The Sahel region of West Africa is an important wintering ground for Palearctic migrants. It is, however, undergoing significant anthropogenic degradation that is likely to reduce its value in this regard. Despite there being evidence that the populations of several Palearctic species may be determined by conditions on their Sahelian wintering grounds, there are almost no baseline data on their habitat use there and so the effects that habitat change might have on their future density and distribution cannot be determined.

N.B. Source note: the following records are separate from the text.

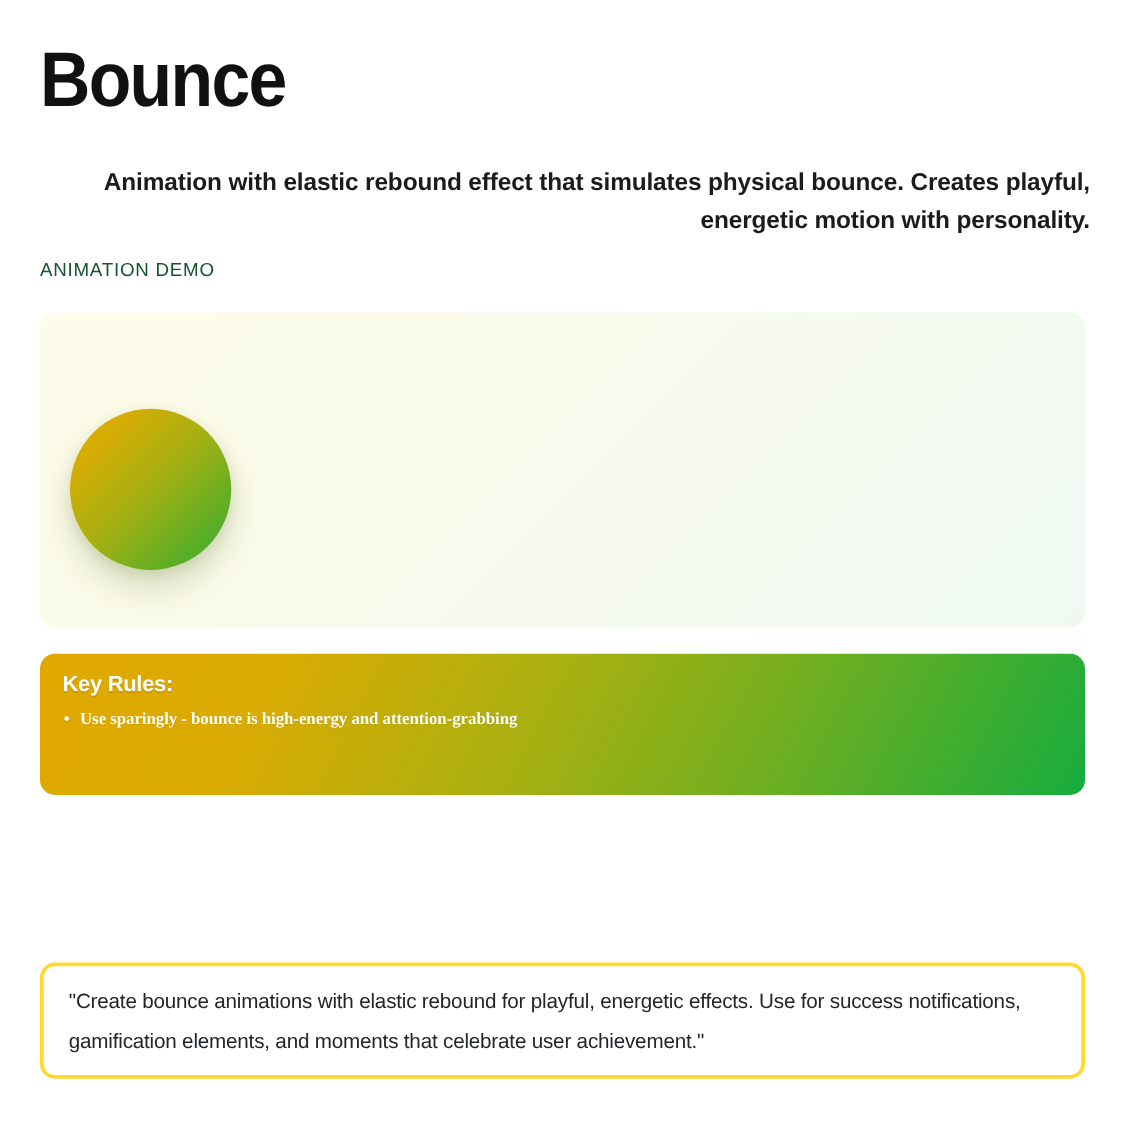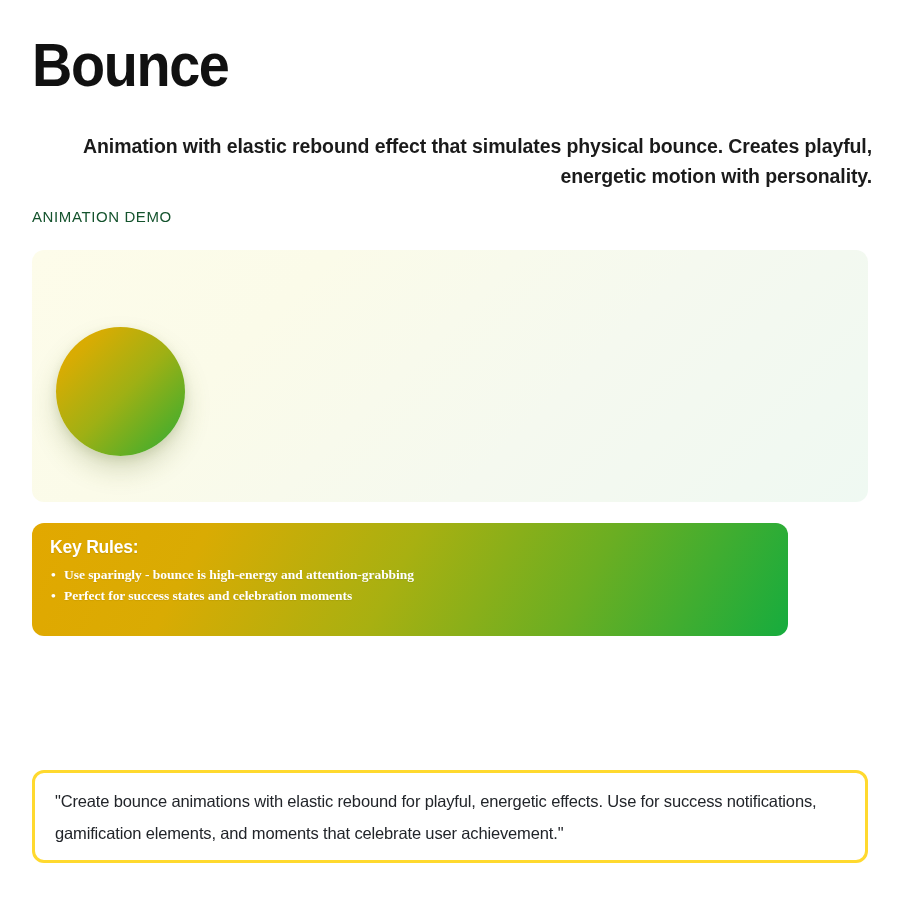--- a/index.html
+++ b/index.html
@@ -88,21 +88,21 @@
     background: linear-gradient(135deg, #e0ab00 0%, #d8ac03 18%, #9fb014 52%, #5cae26 80%, #2faa3c 100%);
     box-shadow: 0 14px 26px rgba(90, 110, 40, 0.22),
                 0 4px 10px rgba(90, 110, 40, 0.14);
   }
 
   
   .key-rules {
     position: absolute;
     left: 32px;
     top: 523px;
-    width: 756px;
+    width: 836px;
     height: 113px;
     box-sizing: border-box;
     border-radius: 12px;
     padding: 14px 18px 0 18px;
     background: linear-gradient(118deg, #e2a800 0%, #d9ab03 22%, #a8b011 48%, #6bae22 72%, #16ac3e 100%);
     color: #ffffff;
     overflow: hidden;
   }
   .key-rules-title {
     margin: 0 0 6px 0;
@@ -193,21 +193,20 @@
   <p class="section-label">ANIMATION DEMO</p>
 
   <div class="demo-stage">
     <div class="demo-ball"></div>
   </div>
 
   <div class="key-rules">
     <p class="key-rules-title">Key Rules:</p>
     <ul class="key-rules-list">
       <li>Use sparingly - bounce is high-energy and attention-grabbing</li>
-      <li>Perfect for success states and celebration moments</li>
     </ul>
   </div>
 
 
   <div class="quote-box">
     <p class="quote-text">"Create bounce animations with elastic rebound for playful, energetic effects. Use for success notifications, gamification elements, and moments that celebrate user achievement."</p>
   </div>
 
 </div>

This study measured which habitat variables were associated with the presence of Common Whitethroat Sylvia communis, Lesser Whitethroat S. curruca and Subalpine Warbler S. cantillans by carrying out point counts and habitat measurements at 1861 points at 16 sites in northern Nigeria during the winters of 2001 and 2002. Common Whitethroats were most common at intermediate tree heights and densities of Salvadora persica (with this effect strongest in the pre-migratory period), and increased as Balanites aegyptiaca density increased initially, although this effect levelled off at higher Balanites densities. Subalpine Warblers were most common at intermediate tree heights and Balanites densities, increased as Acacia and Salvadora density increased, decreased with tree density and were least common at intermediate shrub densities. Lesser Whitethroats were most common at intermediate tree heights, Acacia and Salvadora densities, increased with Balanites density, and decreased with tree density and diversity. The shallow slopes of the significant relationships found between Palearctic warbler species and habitat parameters suggest that the group may be robust to habitat degradation, with densities remaining relatively constant across a wide range of habitat types. Common Whitethroats, in particular, appear to be able to survive in extremely degraded habitats, yet may be vulnerable to the disappearance of Salvadora, the fruit of which may allow pre-migratory fattening.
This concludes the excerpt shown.